The Rime of King William is a eulogy of William the Conqueror written in Old English. The poem is one of the earliest English poems with lines that are end-rhymed, classical Anglo-Saxon poetry having been alliterative. With its end-rhymes it is often taken as an example of the transition to Middle English, or, in the opening page of The Cambridge History of Medieval English Literature (David Wallace, ed. Cambridge University Press, 1999:7), an example of "the afterlife of Old English" in Seth Lerer's phrase: "a poem without regular metre, formalized lineation or coherent imagery." In manuscript it appears only once, inserted in the Peterborough Chronicle under the entry for the year of the Conqueror's death, 1087, "arrestingly inept when compared to the rhetorical sweep and homiletic power of the prose account of William's reign that contains it" (Lerer). Within the form of a lament for King William it expresses the indignation of the English at the introduction of the Norman forest laws.
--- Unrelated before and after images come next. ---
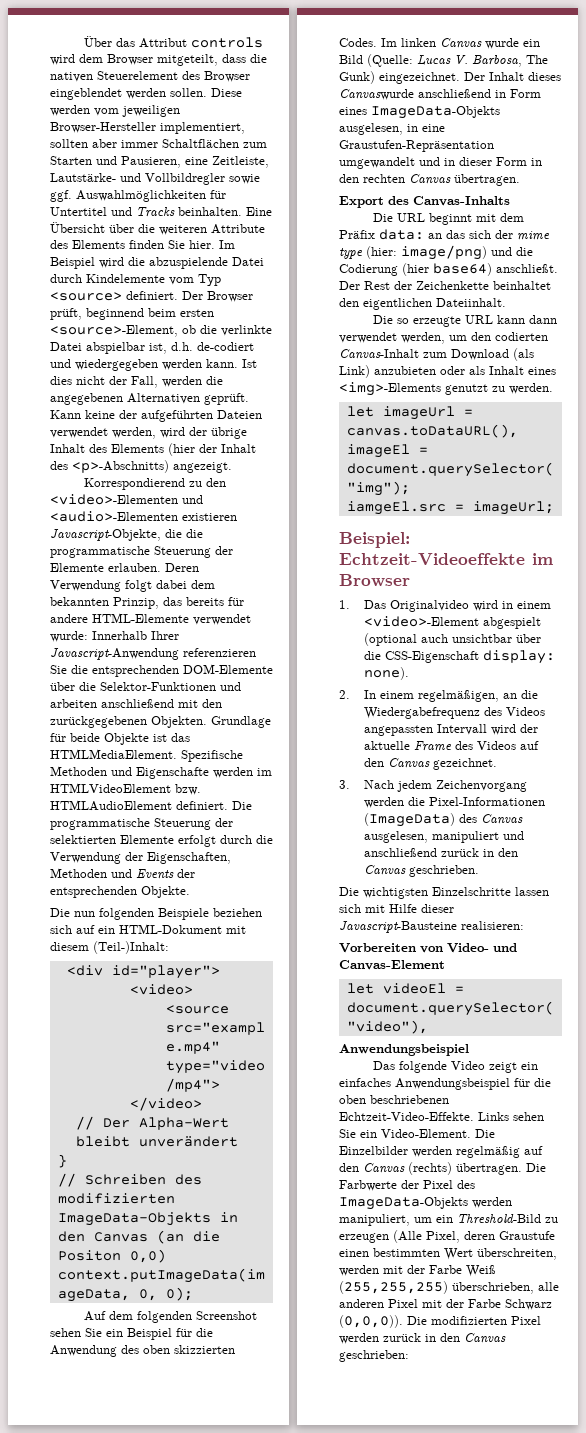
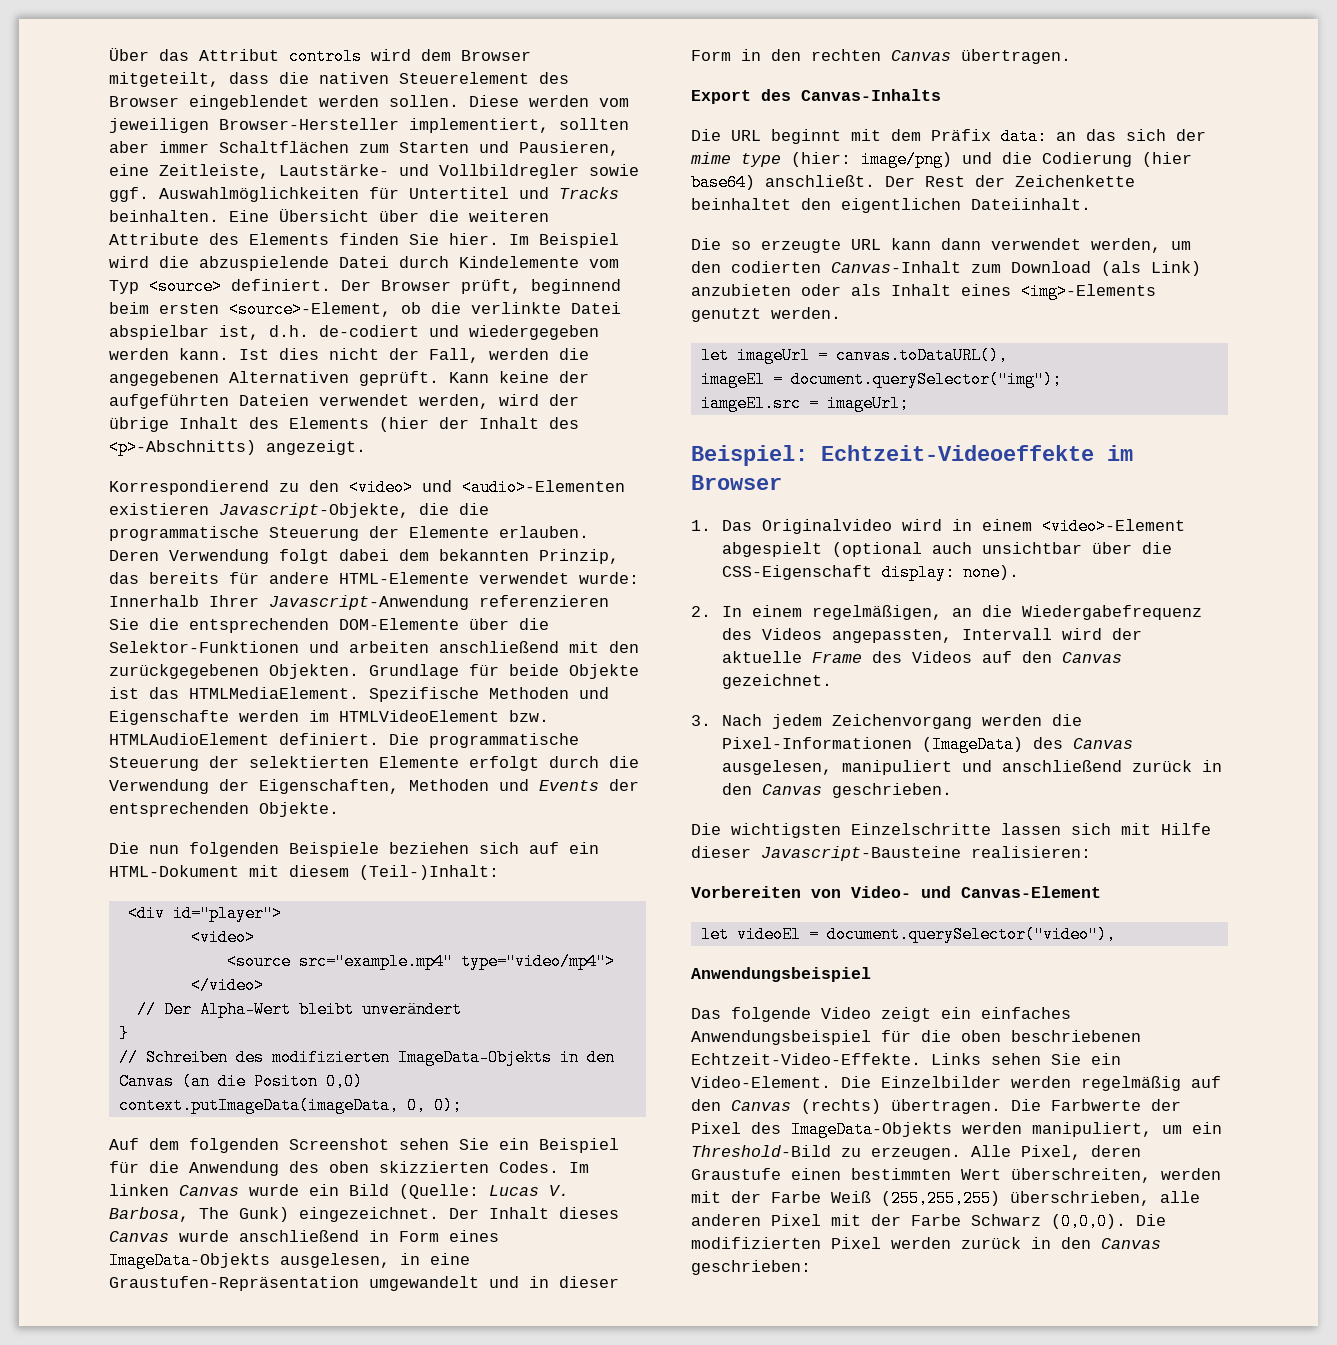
[50,494,178,505] <video>-Elementen -> [349,479,413,496] <video>
[339,89,414,100] Canvaswurde -> [109,1230,229,1242] Canvas wurde
[492,386,505,392] zu -> (761, 315) none
[364,725,434,736] angepassten -> [831,629,952,643] angepassten,
[339,1230,422,1243] erzeugen (Alle -> [871,1145,1011,1160] erzeugen. Alle
[339,1315,403,1328] (0,0,0)). -> [1051,1213,1126,1230] (0,0,0).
Stefan Jurasinski has shown that it is most likely by the compiler of the Peterborough Chronicle himself and that it stands at the head of a developing tradition of literary polemics against the injustice of the forest law.[1]
Notes
- ^ Stefan Jurasinski, " The Rime of King William and its Analogues", Neophilologus, 88.1, (January 2004), pp. 131-144. Previously the only treatment of the poem had been Bartlett J. Whiting, '"The Rime of King William", Philologica: The Malone Anniversary Studies, Eds. T. A. Kirby and H. B. Woolf (Baltimore: Johns Hopkins) 1949.